● TASK OBJECTIVE
Return all lines in the data where the string "nghịch" can be found.

Start of DATA EXTRACTS

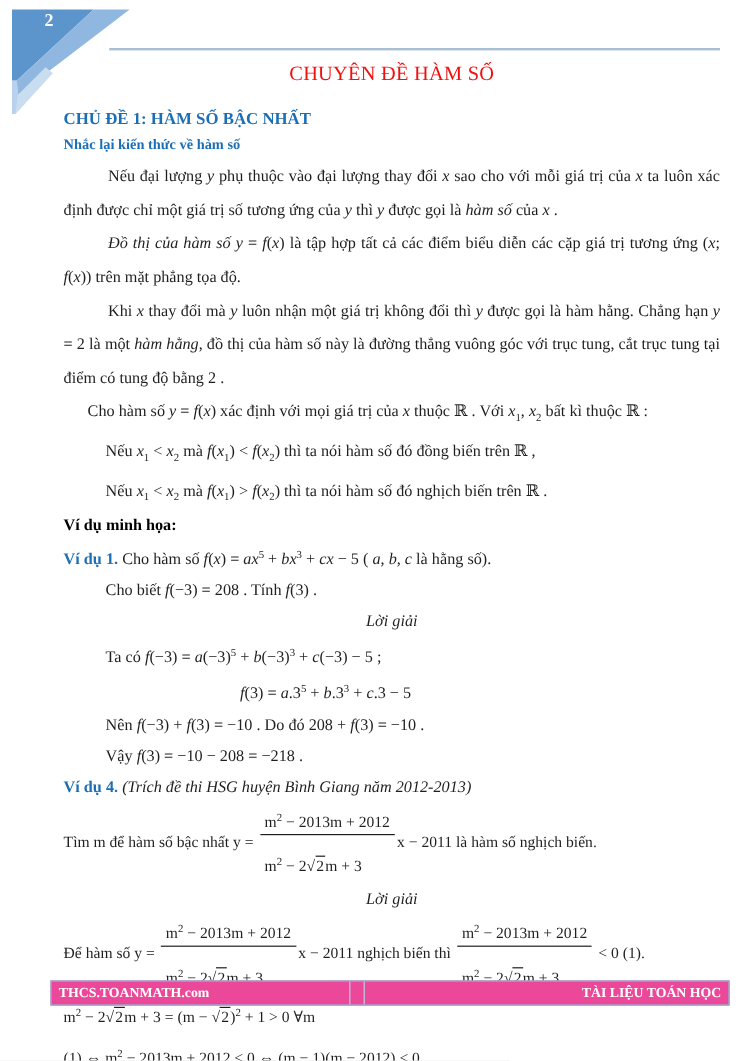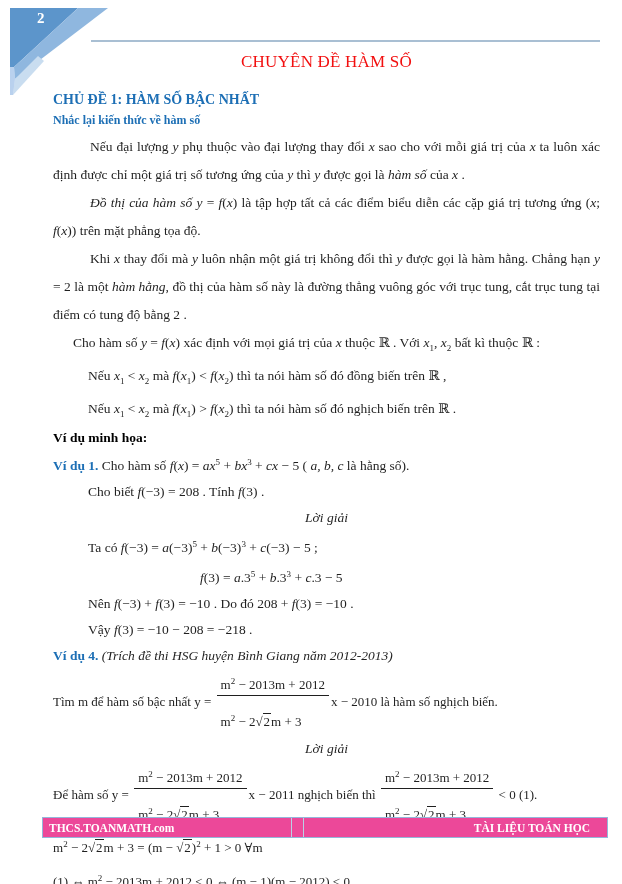--- a/index.html
+++ b/index.html
@@ -95,7 +95,7 @@
     <p class="exline ml35"><span>Vậy </span><span class="seg-i">f</span><span>(3) = −10 − 208 = −218 .</span></p>
 
     <p class="exline"><span class="seg-bblue">Ví dụ 4.</span><span> </span><span class="seg-i">(Trích đề thi HSG huyện Bình Giang năm 2012-2013)</span></p>
-    <p class="fracline"><span>Tìm m để hàm số bậc nhất y = </span><span class="frac"><span class="num"><span>m</span><span class="seg-sup">2</span><span> − 2013m + 2012</span></span><span class="den"><span>m</span><span class="seg-sup">2</span><span> − 2</span><span class="sqrt">√<span class="radicand">2</span></span><span>m + 3</span></span></span><span>x − 2010 là hàm số nghịch biến.</span></p>
+    <p class="fracline"><span>Tìm m để hàm số bậc nhất y = </span><span class="frac"><span class="num"><span>m</span><span class="seg-sup">2</span><span> − 2013m + 2012</span></span><span class="den"><span>m</span><span class="seg-sup">2</span><span> − 2</span><span class="sqrt">√<span class="radicand">2</span></span><span>m + 3</span></span></span><span>x − 2011 là hàm số nghịch biến.</span></p>
     <p class="exline center seg-i">Lời giải</p>
     <p class="fracline"><span>Để hàm số y = </span><span class="frac"><span class="num"><span>m</span><span class="seg-sup">2</span><span> − 2013m + 2012</span></span><span class="den"><span>m</span><span class="seg-sup">2</span><span> − 2</span><span class="sqrt">√<span class="radicand">2</span></span><span>m + 3</span></span></span><span>x − 2011 nghịch biến thì </span><span class="frac"><span class="num"><span>m</span><span class="seg-sup">2</span><span> − 2013m + 2012</span></span><span class="den"><span>m</span><span class="seg-sup">2</span><span> − 2</span><span class="sqrt">√<span class="radicand">2</span></span><span>m + 3</span></span></span><span> &lt; 0 (1).</span></p>
     <p class="mathline"><span>m</span><span class="seg-sup">2</span><span> − 2</span><span class="sqrt">√<span class="radicand">2</span></span><span>m + 3 = </span><span>(m − </span><span class="sqrt">√<span class="radicand">2</span></span><span>)</span><span class="seg-sup">2</span><span> + 1 &gt; 0 ∀m</span></p>

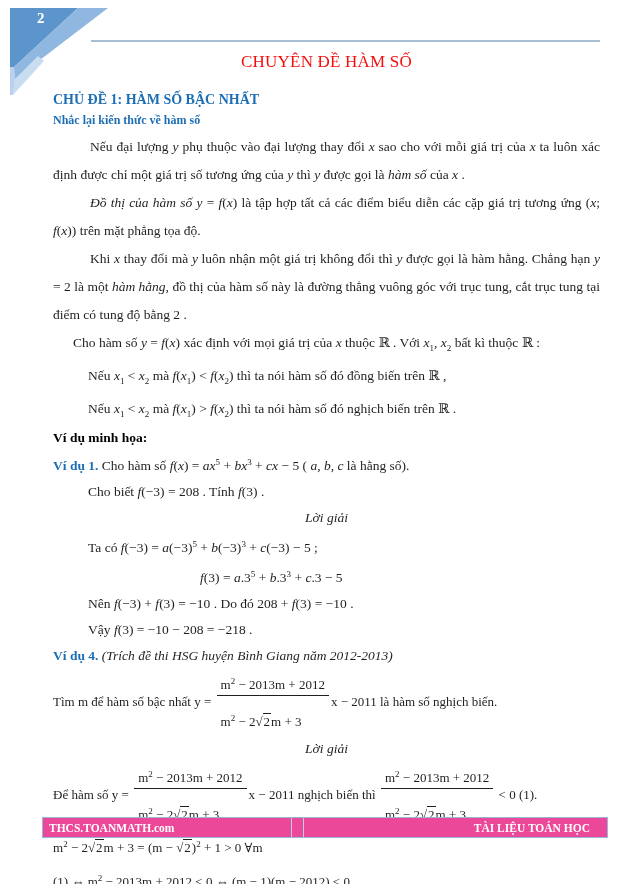--- a/index.html
+++ b/index.html
@@ -51,7 +51,7 @@
   }
   .footer-left{flex:0 0 242px;display:flex;align-items:center;padding-left:6px;border-right:1px solid #b9d0e6;}
   .footer-gap{flex:0 0 11px;border-right:1px solid #b9d0e6;}
-  .footer-right{flex:1;display:flex;align-items:center;justify-content:flex-end;padding-right:17px;}
+  .footer-right{flex:1;display:flex;align-items:center;justify-content:flex-end;padding-right:6px;}
 </style>
 </head>
 <body>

End of DATA EXTRACTS

● ANSWER BOX
-    <p class="fracline"><span>Tìm m để hàm số bậc nhất y = </span><span class="frac"><span class="num"><span>m</span><span class="seg-sup">2</span><span> − 2013m + 2012</span></span><span class="den"><span>m</span><span class="seg-sup">2</span><span> − 2</span><span class="sqrt">√<span class="radicand">2</span></span><span>m + 3</span></span></span><span>x − 2010 là hàm số nghịch biến.</span></p>
+    <p class="fracline"><span>Tìm m để hàm số bậc nhất y = </span><span class="frac"><span class="num"><span>m</span><span class="seg-sup">2</span><span> − 2013m + 2012</span></span><span class="den"><span>m</span><span class="seg-sup">2</span><span> − 2</span><span class="sqrt">√<span class="radicand">2</span></span><span>m + 3</span></span></span><span>x − 2011 là hàm số nghịch biến.</span></p>
     <p class="fracline"><span>Để hàm số y = </span><span class="frac"><span class="num"><span>m</span><span class="seg-sup">2</span><span> − 2013m + 2012</span></span><span class="den"><span>m</span><span class="seg-sup">2</span><span> − 2</span><span class="sqrt">√<span class="radicand">2</span></span><span>m + 3</span></span></span><span>x − 2011 nghịch biến thì </span><span class="frac"><span class="num"><span>m</span><span class="seg-sup">2</span><span> − 2013m + 2012</span></span><span class="den"><span>m</span><span class="seg-sup">2</span><span> − 2</span><span class="sqrt">√<span class="radicand">2</span></span><span>m + 3</span></span></span><span> &lt; 0 (1).</span></p>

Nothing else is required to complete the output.